* _WHAT IS EXPECTED_
Below are records with pictures; copy word for word only the lines between the line with "text: done ->" and the line with "text: Sign ->", inclusive, and drop the pictures.

[[ PROVIDED DATA open ]]

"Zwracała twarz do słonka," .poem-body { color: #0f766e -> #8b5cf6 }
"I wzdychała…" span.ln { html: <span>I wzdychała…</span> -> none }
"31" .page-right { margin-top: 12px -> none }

[[ PROVIDED DATA closed ]]
[[ PROVIDED DATA open ]]

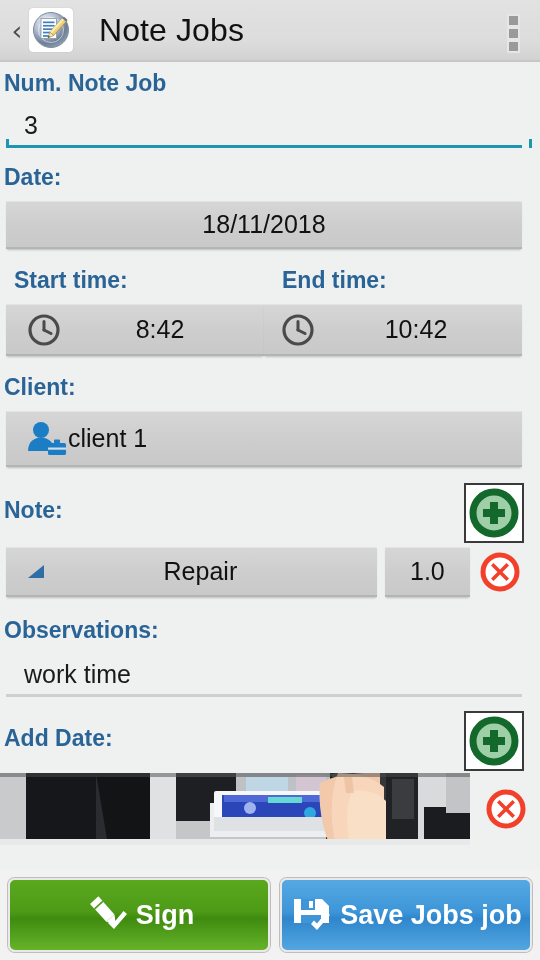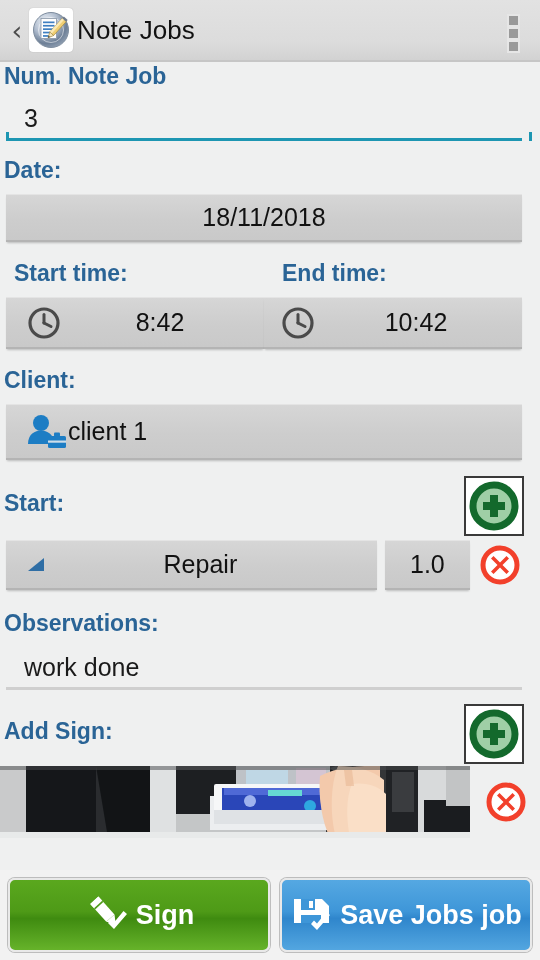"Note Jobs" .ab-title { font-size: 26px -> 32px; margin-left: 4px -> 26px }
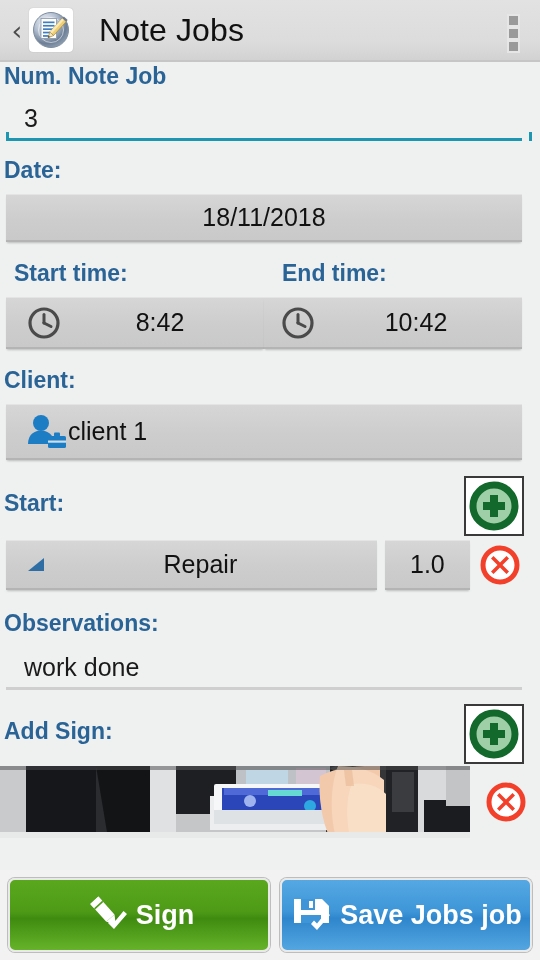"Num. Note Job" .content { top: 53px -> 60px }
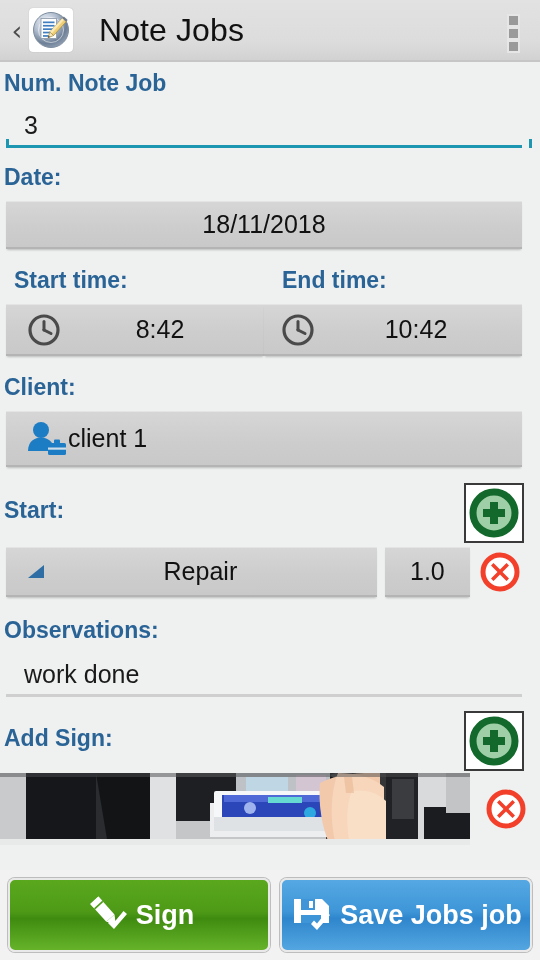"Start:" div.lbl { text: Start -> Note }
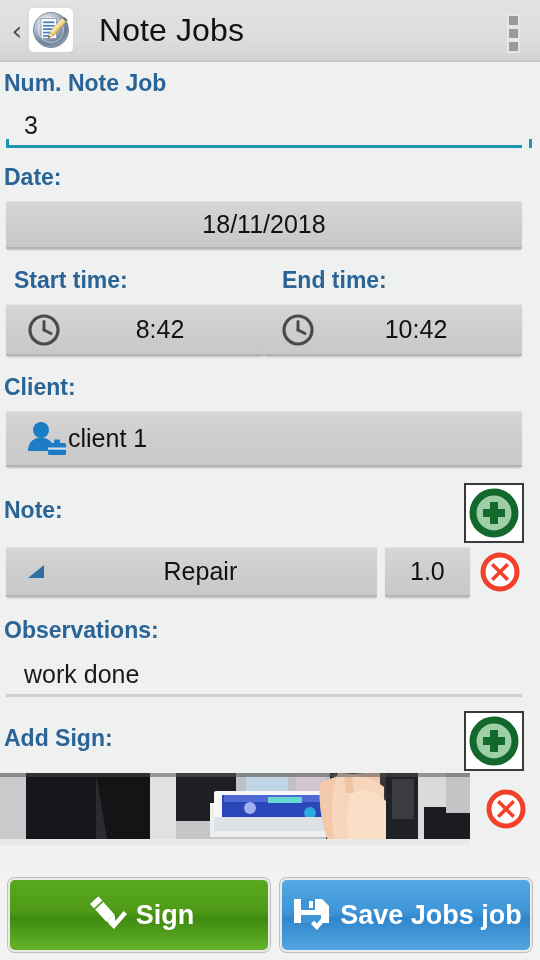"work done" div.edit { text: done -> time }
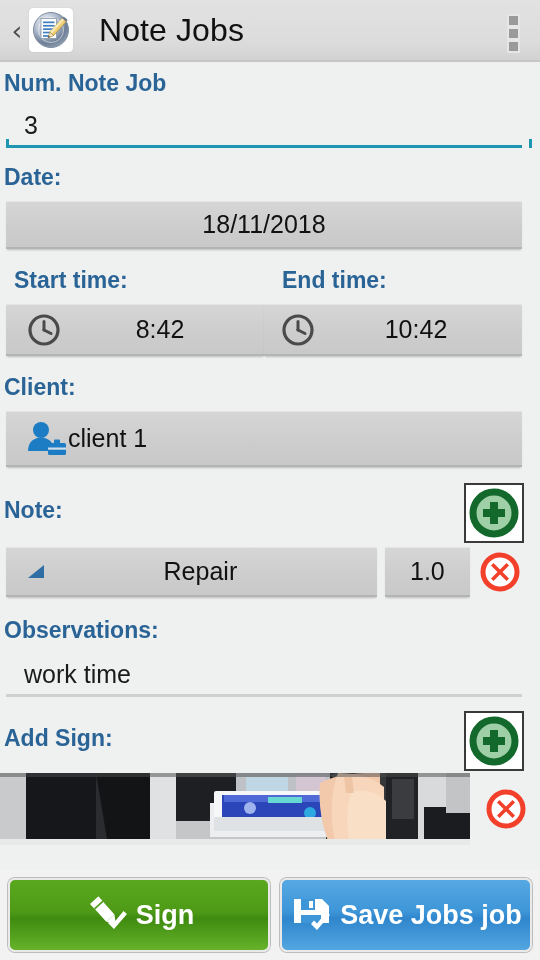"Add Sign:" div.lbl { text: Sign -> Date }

[[ PROVIDED DATA closed ]]

* _TASK RESULT_
"work done" div.edit { text: done -> time }
"Add Sign:" div.lbl { text: Sign -> Date }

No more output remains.